Qui se souvient du « taper tantrum » ?

Alexandre Garabedian
Alexandre Garabedian

L’erreur de politique monétaire hante les banques centrales. Remonter les taux trop tôt ou trop tard, chasser le fantôme de l’inflation alors qu’une crise financière bien réelle frappe à la porte… Une décision erronée met toujours les marchés obligataires à la merci d’un krach. En annonçant la réduction de son programme de rachats d’actifs, le tapering, la Réserve fédérale américaine savait qu’elle avançait sur un fil. Elle s’est remarquablement tirée du piège, évitant de rééditer un taper tantrum comme il y a huit ans.

En employant pour la première fois le terme de tapering au printemps 2013, Ben Bernanke, alors président de la Fed, avait provoqué une correction brutale sur les marchés obligataires.
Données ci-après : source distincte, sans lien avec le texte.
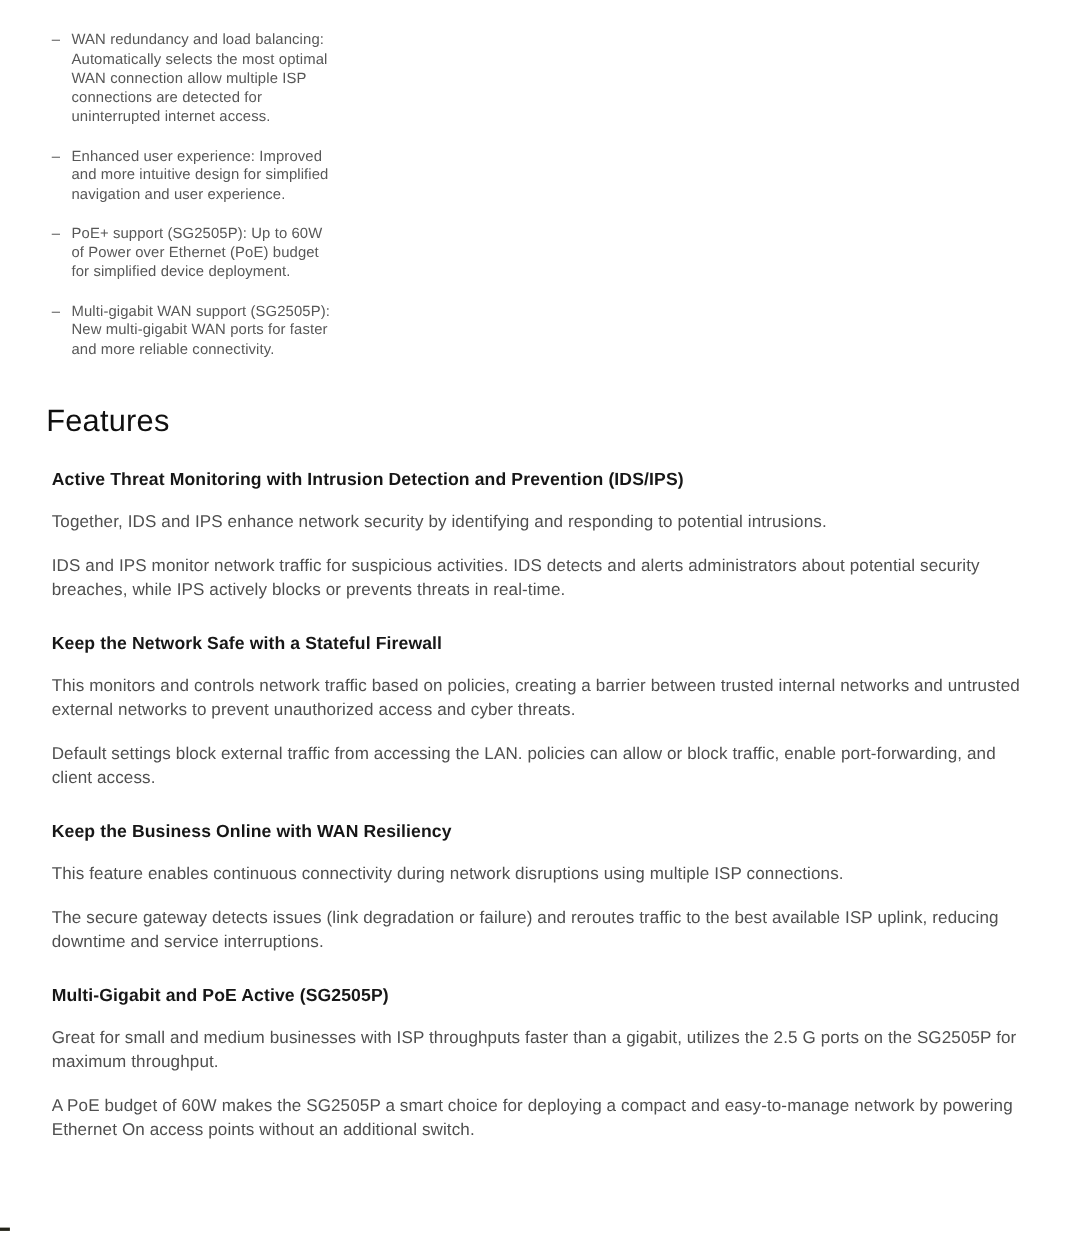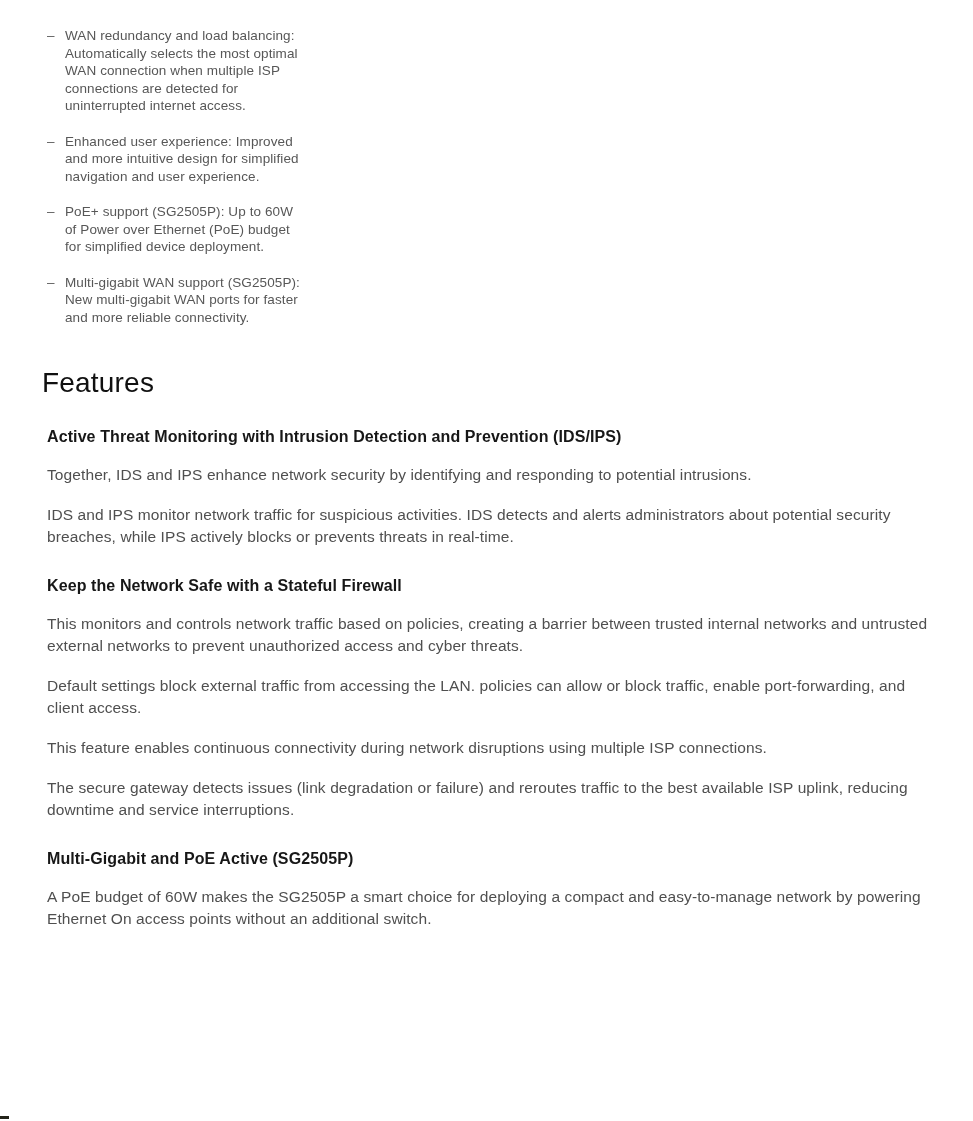--- a/index.html
+++ b/index.html
@@ -85,7 +85,7 @@
 
     <div class="bullet-item">
       <span class="bullet-marker">–</span>
-      <span class="bullet-text">WAN redundancy and load balancing: Automatically selects the most optimal WAN connection when multiple ISP connections are detected for uninterrupted internet access.</span>
+      <span class="bullet-text">WAN redundancy and load balancing: Automatically selects the most optimal WAN connection allow multiple ISP connections are detected for uninterrupted internet access.</span>
     </div>
 
     <div class="bullet-item">

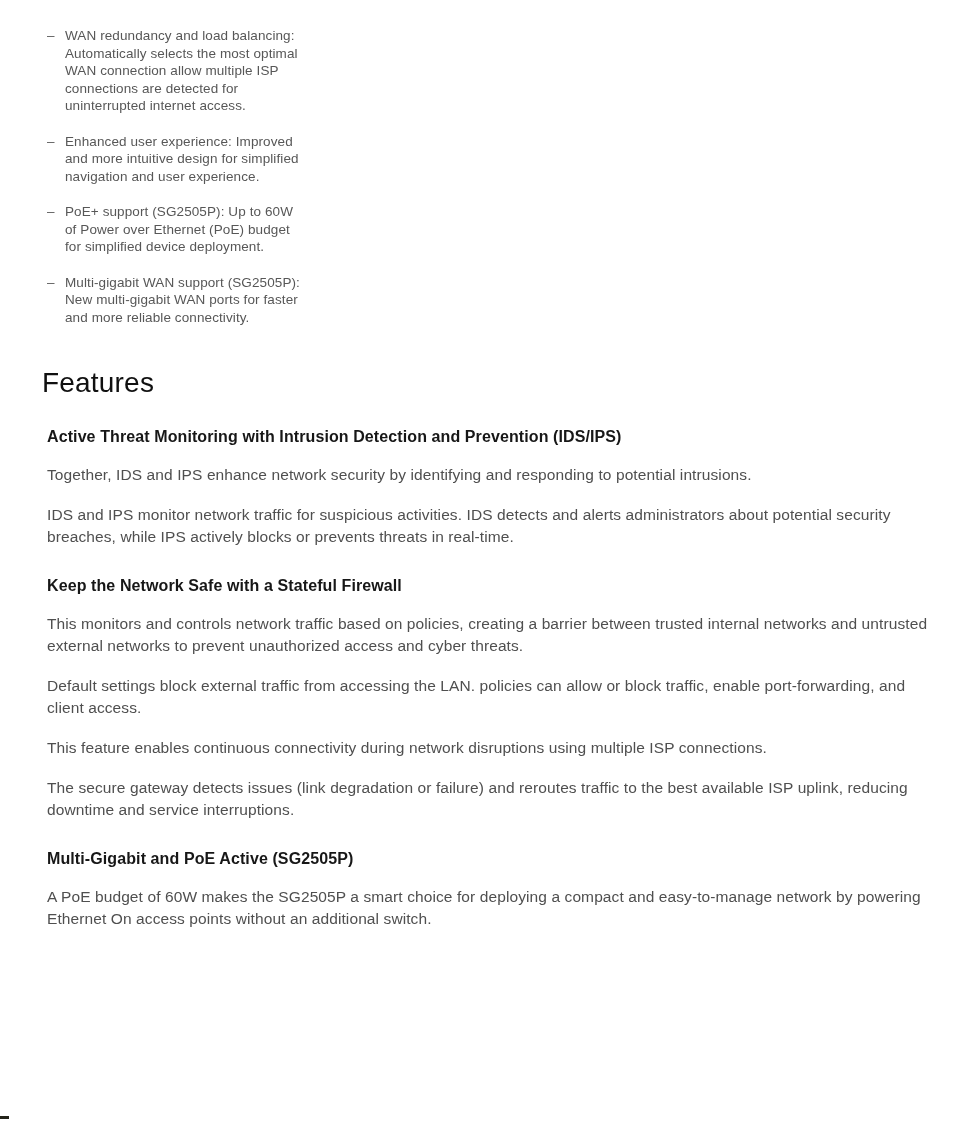--- a/index.html
+++ b/index.html
@@ -120,6 +120,7 @@
   </div>
 
   <div class="section">
+    <h2 class="section-heading">Keep the Business Online with WAN Resiliency</h2>
     <p class="body-paragraph">This feature enables continuous connectivity during network disruptions using multiple ISP connections.</p>
     <p class="body-paragraph">The secure gateway detects issues (link degradation or failure) and reroutes traffic to the best available ISP uplink, reducing downtime and service interruptions.</p>
   </div>

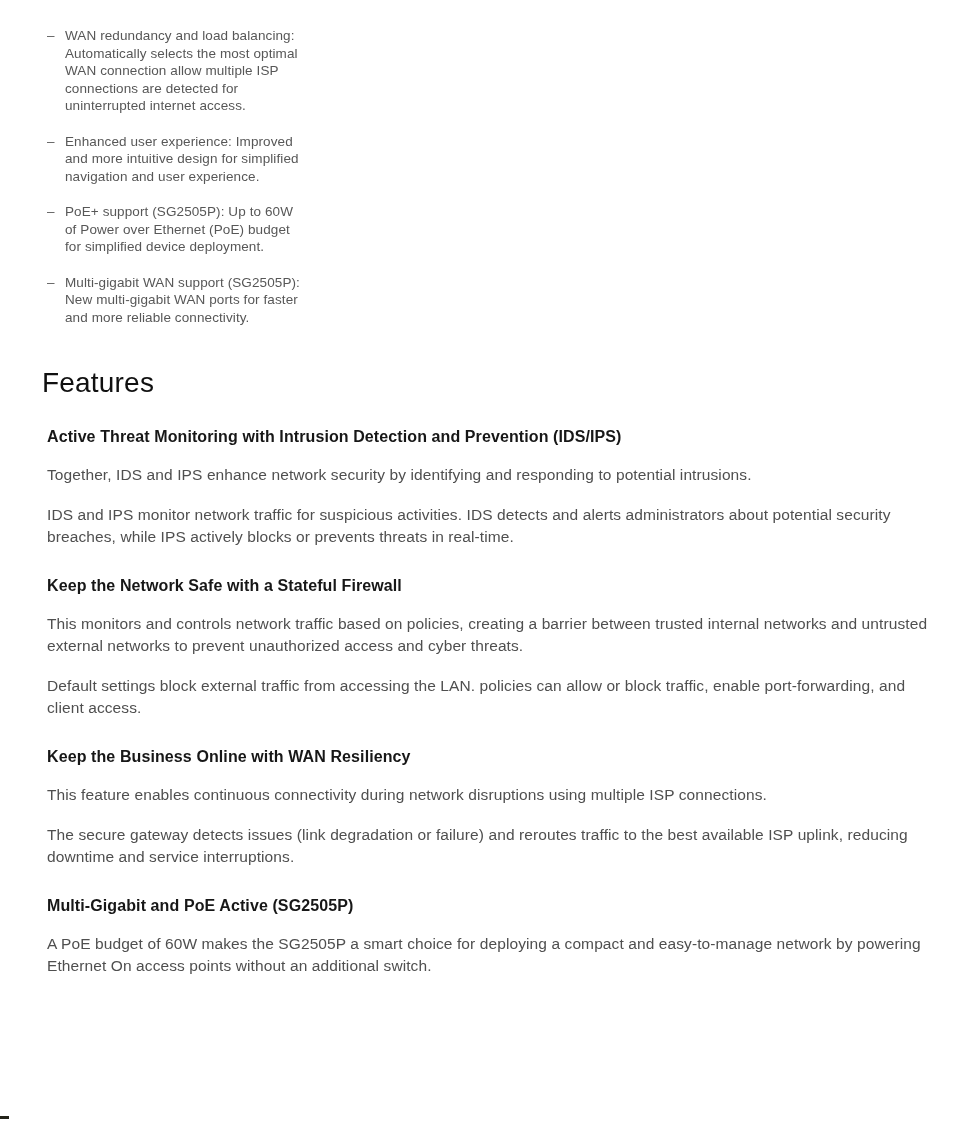--- a/index.html
+++ b/index.html
@@ -127,6 +127,7 @@
 
   <div class="section">
     <h2 class="section-heading">Multi-Gigabit and PoE Active (SG2505P)</h2>
+    <p class="body-paragraph">Great for small and medium businesses with ISP throughputs faster than a gigabit, utilizes the 2.5 G ports on the SG2505P for maximum throughput.</p>
     <p class="body-paragraph">A PoE budget of 60W makes the SG2505P a smart choice for deploying a compact and easy-to-manage network by powering Ethernet On access points without an additional switch.</p>
   </div>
En quelques semaines, les taux d’intérêt nominaux et les taux réels – corrigés de l’inflation – s’étaient tendus de plus de 100 points de base et le cours du billet vert était remonté en flèche. Avant que la banque centrale ne puisse effectivement engager la diminution de son bilan, en décembre de cette même année, l’économie américaine avait subi le resserrement des conditions financières. Le choc s’était révélé encore plus dur pour la sphère des pays émergents, si sensibles aux conditions de financement en dollars.

Rien de tout cela cette année. Jerome Powell, le président de Réserve fédérale, a préparé les esprits bien à l’avance, a dit ce qu’il allait faire et fait ce qu’il avait dit. Les taux réels, l’indicateur à surveiller, n’ont quasiment pas varié et restent profondément ancrés en territoire négatif. Une situation qui convient très bien aux Etats lourdement endettés. La répression financière à l’œuvre depuis des années sur le marché obligataire pousse naturellement les actions et les actifs non cotés vers de nouveaux records. Même les marchés émergents ont relativement bien résisté aux annonces de la Fed, les équilibres budgétaires de ces pays les rendant aujourd’hui moins exposés à l’évolution du dollar qu’à celle de l’économie chinoise.

Le taper tantrum est donc provisoirement porté disparu, du moins aux Etats-Unis. On ne saurait l’assurer de ce côté-ci de l’Atlantique, où la communication des banques centrales apparaît plus aléatoire. La Banque d’Angleterre a réussi bien malgré elle à convaincre les investisseurs qu’elle augmenterait ses taux début novembre, avant de reculer in extremis. Les conférences de la Banque centrale européenne ont trop souvent pour effet d’aggraver les malentendus avec les marchés au lieu de les réduire. Il a fallu une mise au point ferme et définitive d’Isabel Schnabel, membre du directoire, une semaine après la dernière réunion de politique monétaire, pour comprendre que les conditions d’une hausse de taux ne seraient pas réunies l’an prochain. Pour la zone euro ou le Royaume-Uni, le taper tantrum n’est pas qu’un lointain souvenir, mais la menace toujours vivante d’une déconnexion entre conditions financières et santé de l’économie.